Cardinality matching is a computational method for finding the largest possible number of matched pairs of exposed and unexposed individuals from an observational data set, with specified patterns of baseline characteristics that represent a target population for analysis. In a report in JAMA Network Open, Benjet et al1 used cardinality matching to examine the association of neighborhood exposure to violence during an armed conflict in Nepal with the incidence of major depressive disorder in younger children and older individuals. The authors found that children younger than 11 years at the start of the conflict who were exposed to violence during the conflict were significantly more likely to develop major depressive disorder than matched children in unexposed neighborhoods. In contrast, there was no association between exposure to violence and development of depression among individuals aged 11 years or older.

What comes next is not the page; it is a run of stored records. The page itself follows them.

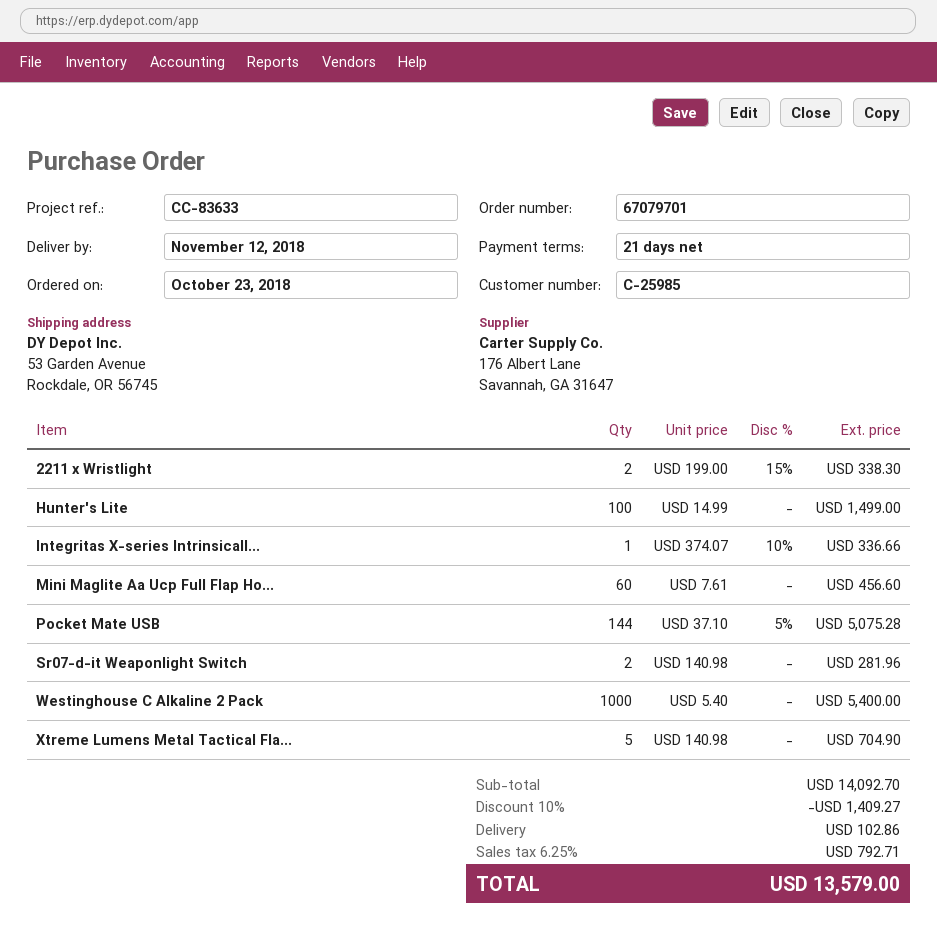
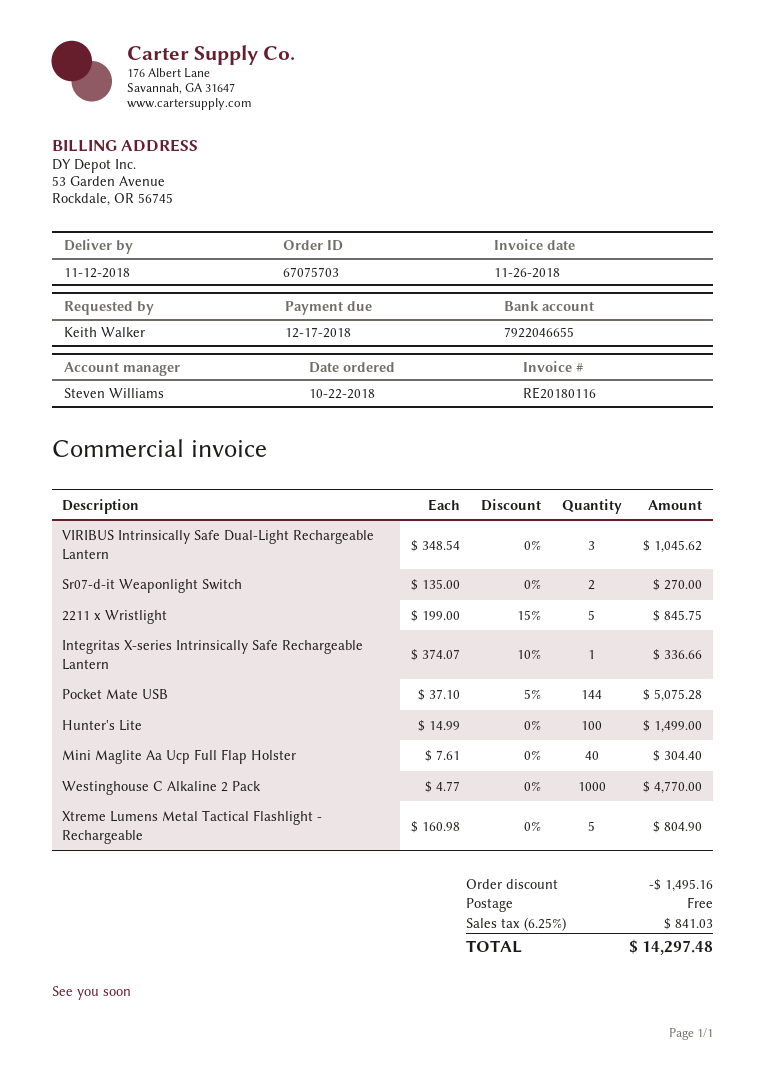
order number: 67079701 -> 67075703
order date: 2018-10-23 -> 2018-10-22
2211 x Wristlight: 2 x 199.00 - 15% = 338.30 -> 5 x 199.00 - 15% = 845.75
Mini Maglite Aa Ucp Full Flap Ho...: 60 x 7.61 = 456.60 -> 40 x 7.61 = 304.40
Sr07-d-it Weaponlight Switch: 2 x 140.98 = 281.96 -> 2 x 135.00 = 270.00
Westinghouse C Alkaline 2 Pack: 1000 x 5.40 = 5400.00 -> 1000 x 4.77 = 4770.00
Xtreme Lumens Metal Tactical Fla...: 5 x 140.98 = 704.90 -> 5 x 160.98 = 804.90
VIRIBUS Intrinsically Safe Dual-Light Rechargeable Lantern: none -> 3 x 348.54 = 1045.62
discount: 1409.27 -> 1495.16
shipping: 102.86 -> 0.00
tax: 6.25% = 792.71 -> 6.25% = 841.03
total: 13579.00 -> 14297.48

Why Is Cardinality Matching Used?
In an observational study, treatment assignment is not controlled by the investigator, often resulting in exposed and unexposed groups that are not comparable. This makes evaluating the possible effects of the exposure challenging because differences in outcomes could be due to differences in characteristics other than the exposure. Randomized studies overcome this problem by controlling treatment assignment and producing treated and control groups that are similar on average. In many contexts, such as studying the effects of violence, randomization is infeasible. Thus, an alternative is to analyze observational data in a way that approximates a randomized study as closely as possible.2
An important component of designing observational studies is to ensure that exposed and unexposed groups being compared are as similar as possible on other characteristics (ie, confounders) that might be related to the exposure and that also might influence outcomes. Matching is a method for constructing comparable, or “balanced,” exposed and unexposed groups from observational data. Often, this is done by first estimating each participant’s propensity score, which is the probability of having the exposure under study according to the individual’s characteristics.3,4 Then, exposed participants are matched to unexposed participants with similar propensity scores,5,6 often using a nearest-neighbor algorithm that finds the closest matches first, proceeding until the differences in propensity scores become too large to be considered matched.
After matching, the balance of measured characteristics can be checked transparently through simple figures and tables, and if the characteristics are not balanced, the matches can be modified until they are. However, this method often excludes some exposed participants because they may be too different from any of the unexposed participants to be matched. Once exposed participants are excluded, ...